# Structured diff data
§
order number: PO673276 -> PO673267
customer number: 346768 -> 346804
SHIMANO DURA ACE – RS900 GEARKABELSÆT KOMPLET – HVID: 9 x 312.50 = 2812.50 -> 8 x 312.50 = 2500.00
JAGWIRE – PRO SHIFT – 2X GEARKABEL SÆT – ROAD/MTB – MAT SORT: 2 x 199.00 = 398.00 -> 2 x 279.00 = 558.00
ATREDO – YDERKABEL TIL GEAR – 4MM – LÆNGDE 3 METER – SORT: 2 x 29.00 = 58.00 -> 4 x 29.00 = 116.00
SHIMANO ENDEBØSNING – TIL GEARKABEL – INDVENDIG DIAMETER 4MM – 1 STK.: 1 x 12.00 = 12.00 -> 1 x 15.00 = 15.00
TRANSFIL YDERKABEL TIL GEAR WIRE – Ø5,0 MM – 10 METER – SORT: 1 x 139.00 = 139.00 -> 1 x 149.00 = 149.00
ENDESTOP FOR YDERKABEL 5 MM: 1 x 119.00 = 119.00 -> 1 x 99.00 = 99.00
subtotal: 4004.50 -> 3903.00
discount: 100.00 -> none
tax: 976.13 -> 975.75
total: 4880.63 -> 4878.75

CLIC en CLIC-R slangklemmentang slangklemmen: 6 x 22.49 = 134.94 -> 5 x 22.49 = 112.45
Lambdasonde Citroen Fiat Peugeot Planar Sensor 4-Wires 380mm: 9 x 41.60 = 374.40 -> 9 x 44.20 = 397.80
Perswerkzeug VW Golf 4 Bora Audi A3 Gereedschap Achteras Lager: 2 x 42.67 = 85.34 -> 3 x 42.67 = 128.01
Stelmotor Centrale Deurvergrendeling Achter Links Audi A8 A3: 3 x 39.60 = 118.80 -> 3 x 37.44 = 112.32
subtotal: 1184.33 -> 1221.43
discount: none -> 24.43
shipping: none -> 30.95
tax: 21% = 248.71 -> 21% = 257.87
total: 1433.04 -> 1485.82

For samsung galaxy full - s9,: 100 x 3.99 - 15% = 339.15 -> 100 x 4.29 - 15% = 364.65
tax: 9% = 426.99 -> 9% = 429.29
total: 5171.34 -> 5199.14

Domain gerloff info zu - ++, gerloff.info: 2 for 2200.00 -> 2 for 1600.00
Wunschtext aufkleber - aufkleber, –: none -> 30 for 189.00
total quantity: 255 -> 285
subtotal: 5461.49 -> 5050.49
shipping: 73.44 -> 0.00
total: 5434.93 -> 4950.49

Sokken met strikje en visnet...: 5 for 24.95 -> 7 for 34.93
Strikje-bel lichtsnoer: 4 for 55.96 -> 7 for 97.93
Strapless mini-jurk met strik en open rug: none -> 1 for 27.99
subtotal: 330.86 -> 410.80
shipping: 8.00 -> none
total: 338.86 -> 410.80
§
# What to work on
Your answer must consist only of the lines from the one with "total: 5171.34 -> 5199.14" through the final line of the entries, each retyped exactly.

# Final answer
total: 5171.34 -> 5199.14

Domain gerloff info zu - ++, gerloff.info: 2 for 2200.00 -> 2 for 1600.00
Wunschtext aufkleber - aufkleber, –: none -> 30 for 189.00
total quantity: 255 -> 285
subtotal: 5461.49 -> 5050.49
shipping: 73.44 -> 0.00
total: 5434.93 -> 4950.49

Sokken met strikje en visnet...: 5 for 24.95 -> 7 for 34.93
Strikje-bel lichtsnoer: 4 for 55.96 -> 7 for 97.93
Strapless mini-jurk met strik en open rug: none -> 1 for 27.99
subtotal: 330.86 -> 410.80
shipping: 8.00 -> none
total: 338.86 -> 410.80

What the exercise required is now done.